The FTSE All-Share is made up of the FTSE 100, FTSE 250 and FTSE Small Cap. As the name suggests, the FTSE All-Share index includes large and medium-sized companies, as well as much smaller companies – the 351st to 585th next largest companies on the LSE. The broad range of companies means the FTSE All-Share captures around 98% of the UK's market.
While diversified, it's still heavily weighted to larger companies, like those featured in the FTSE 100. Bigger companies make up a more significant proportion of the index, so have more of an impact on the overall performance.

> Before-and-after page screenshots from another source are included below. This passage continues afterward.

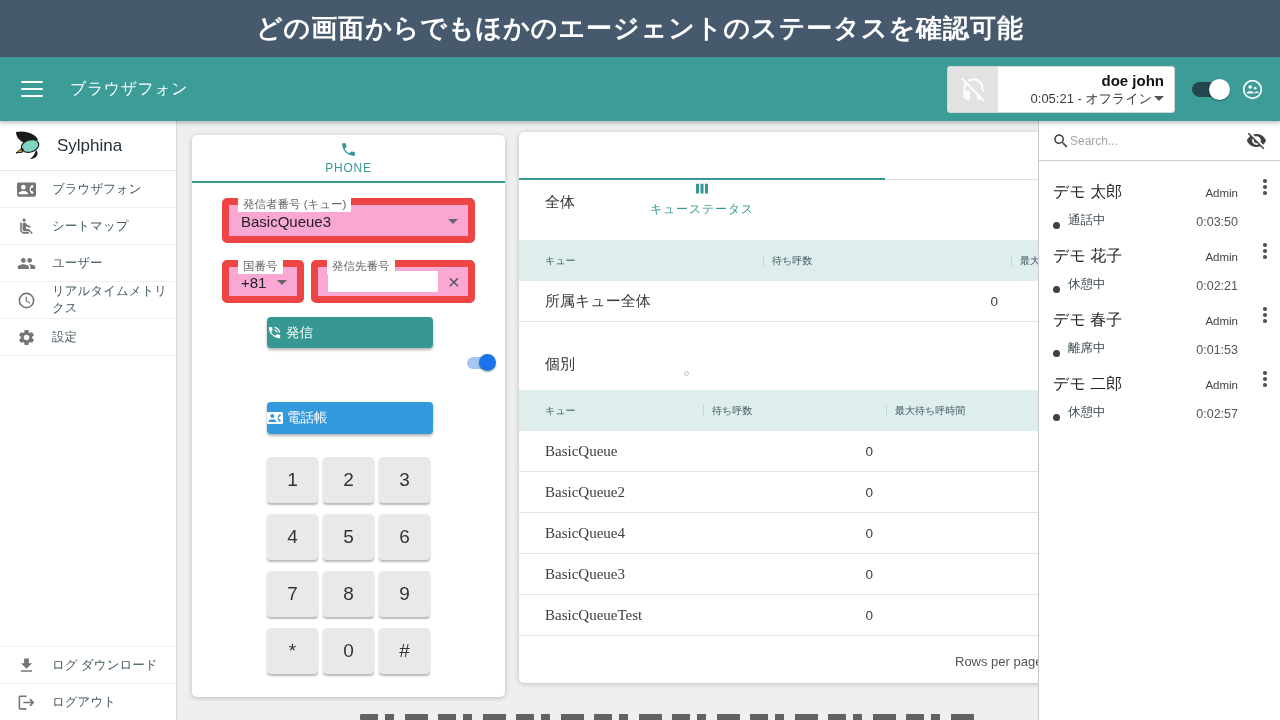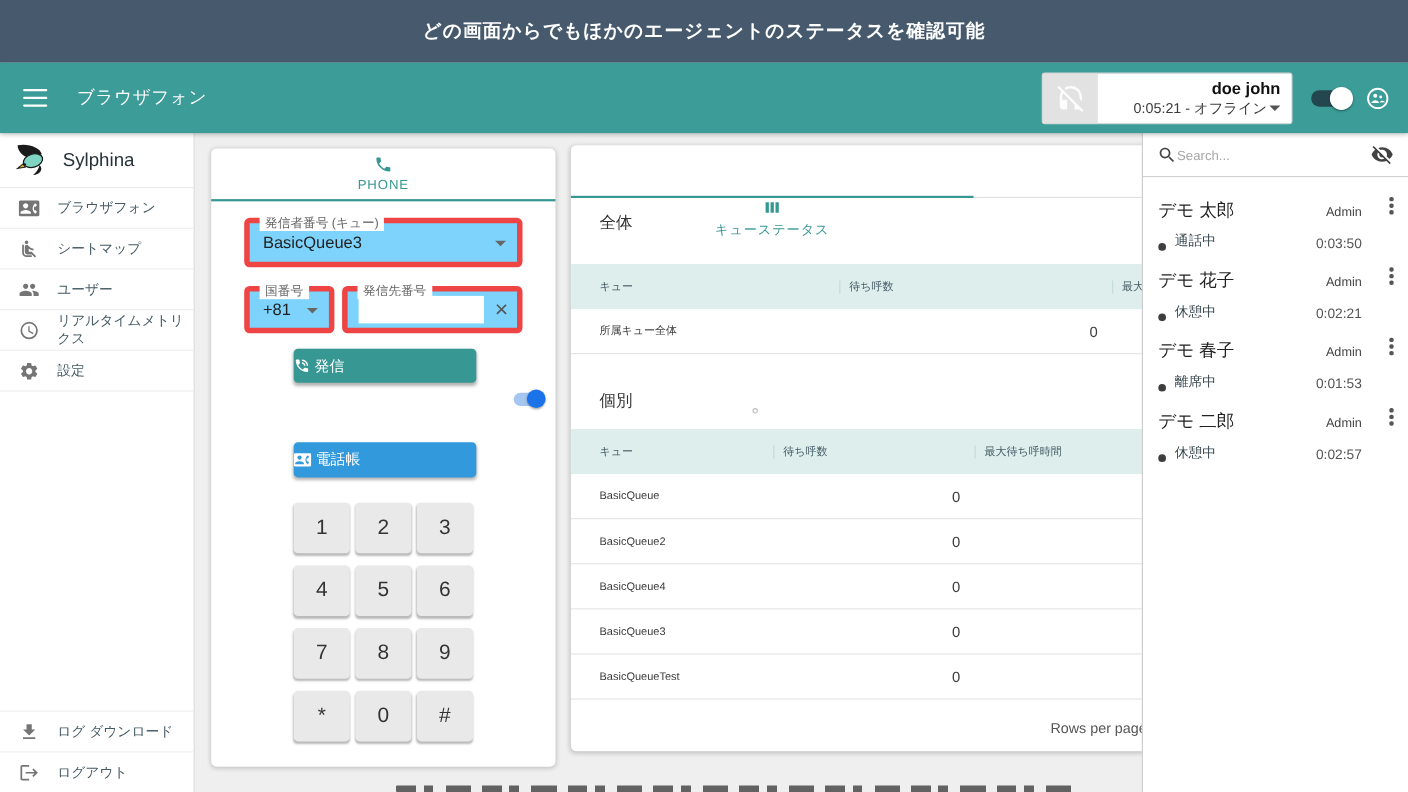--- a/index.html
+++ b/index.html
@@ -3,21 +3,21 @@
 <meta charset="utf-8">
 <style>
   * { margin:0; padding:0; box-sizing:border-box; }
   html,body { background:#dddddd; }
   body { font-family:"Liberation Sans","DejaVu Sans",sans-serif; }
   .stage { position:relative; width:1280px; height:720px; background:#efefef; overflow:hidden; }
 
   
   .banner { position:absolute; left:0; top:0; width:1280px; height:57px;
     background:var(--banner,#475a6d); display:flex; align-items:center; justify-content:center; }
-  .banner span { color:#fff; font-size:17px; font-weight:600; letter-spacing:1px; }
+  .banner span { color:#fff; font-size:26px; font-weight:600; letter-spacing:1px; }
 
   
   .appbar { position:absolute; left:0; top:57px; width:1280px; height:64px;
     background:var(--appbar,#3b9c98); display:flex; align-items:center; padding:0 16px;
     box-shadow:0 2px 4px rgba(0,0,0,.25); z-index:10; }
   .hamburger { width:22px; height:16px; display:flex; flex-direction:column; justify-content:space-between;
     background:none; border:none; cursor:pointer; margin-left:5px; }
   .hamburger span { display:block; height:2.4px; background:#fff; border-radius:1px; }
   .appbar-title { color:#fff; font-size:16px; margin-left:27px; letter-spacing:.5px; }
   .appbar-right { margin-left:auto; display:flex; align-items:center; }
@@ -50,21 +50,21 @@
   .phone-card { left:192px; top:135px; width:313px; height:562px; z-index:2; }
   .queue-card { left:519px; top:132px; width:722px; height:551px; z-index:1; }
 
   .tab-head { position:relative; height:48px; }
   .tab { position:absolute; top:0; height:46px; display:flex; flex-direction:column; align-items:center; justify-content:center; gap:3px; cursor:pointer; }
   .tab .tab-label { font-size:12px; color:var(--accent,#379893); letter-spacing:.8px; }
   .tab-indicator { position:absolute; bottom:0; height:2px; background:var(--accent,#379893); }
   .tab-base { position:absolute; bottom:0; left:0; right:0; height:1px; background:#e0e0e0; }
 
   
-  .field { position:absolute; border:5px solid #ef4444; border-radius:5px; background:#7dd3fc;text-decoration:underline; }
+  .field { position:absolute; border:7px solid #ef4444; border-radius:5px; background:#f9a8d4;text-decoration:underline; }
   .field .flabel { position:absolute; top:-8px; left:9px; background:#fff; padding:0 5px; font-size:11.5px; color:#666; white-space:nowrap; }
   .field .fvalue { position:absolute; left:12px; top:50%; transform:translateY(-50%); font-size:15px; color:#222; }
   .field .fcaret { position:absolute; right:10px; top:50%; transform:translateY(-42%); width:0; height:0;
     border-left:5px solid transparent; border-right:5px solid transparent; border-top:5px solid #666; }
   .field input { position:absolute; inset:4px 30px 4px 10px; border:none; outline:none; font-size:15px; color:#222; }
   .clear-x { position:absolute; right:8px; top:50%; transform:translateY(-52%); font-size:21px; color:#555; cursor:pointer; line-height:1; }
 
   .btn { position:absolute; border:none; border-radius:4px; color:#fff; display:flex; align-items:center;
     justify-content:flex-start; gap:4px; cursor:pointer; box-shadow:0 2px 3px rgba(0,0,0,.3); font-size:13.5px; }
   .call-btn { left:75px; top:182px; width:166px; height:31px; background:var(--accent,#379893); }
@@ -81,21 +81,21 @@
   
   .q-title { position:absolute; left:26px; font-size:15px; color:#333; }
   .qtable { position:absolute; left:0; width:100%; }
   .qhead { display:grid; height:41px; background:var(--thead,#ddeeed); align-items:center; }
   .qhead span { font-size:10px; color:#455a64; position:relative; padding-left:9px; }
   .qhead span:first-child { padding-left:26px; }
   .qhead span + span::before { content:""; position:absolute; left:0; top:1px; bottom:1px; width:1px; background:#c3dbd8; }
   .grid-overall { grid-template-columns:244px 248px 1fr; }
   .grid-ind { grid-template-columns:184px 183px 1fr; }
   .qrow { display:grid; height:41px; align-items:center; border-bottom:1px solid #e4e4e4; }
-  .qrow .qname { font-size:10px; color:#3c3c3c; padding-left:26px; }
+  .qrow .qname { font-size:15px; color:#3c3c3c; padding-left:26px;font-family:Liberation Serif, serif; }
   .qrow .qval { font-size:13.5px; color:#3c3c3c; text-align:right; padding-right:13px; }
   .q-footer { position:absolute; left:436px; top:508px; height:43px; display:flex; align-items:center;
     font-size:13px; color:#555; }
   .tiny-dot { position:absolute; left:165px; top:239px; width:5px; height:5px; border:1px solid #c0c0c0;
     border-radius:50%; background:#fafafa; }
 
   
   .agents-panel { position:absolute; left:1038px; top:121px; width:242px; height:599px; background:#fff;
     border-left:1px solid #c9c9c9; z-index:8; }
   .search-row { height:40px; display:flex; align-items:center; padding:0 13px; border-bottom:1px solid #cfcfcf; }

With dividends reinvested, the FTSE All-Share has grown 336.08%* in the last 20 years. This would've turned an initial investment of £10,000 into £43,608.
Dec 17 -
Dec 18 |
Dec 18 -
Dec 19 |
Dec 19 -
Dec 20 |
Dec 20 -
Dec 21 |
Dec 21 -
Dec 22 |
|
---|---|---|---|---|---|
FTSE All-Share | -9.47% | 19.17% | -9.82% | 18.32% | 0.34% |
Past performance isn't a guide to future returns. Source: *Lipper IM to 31/12/2022.
They all seem pretty different, right?
Well, the FTSE 250 certainly offers investors something different from the FTSE 100 and All-Share. But while the FTSE 100 and All-Share offer good opportunities for investors to diversify across a broad range of shares, they give you something very similar.
Both indices are mainly made up of the same gigantic companies, so historically performance between the two hasn't usually been that different.
The point here is to always look a bit deeper. Just because they're different indices doesn't mean they're completely different in the way that they'll behave.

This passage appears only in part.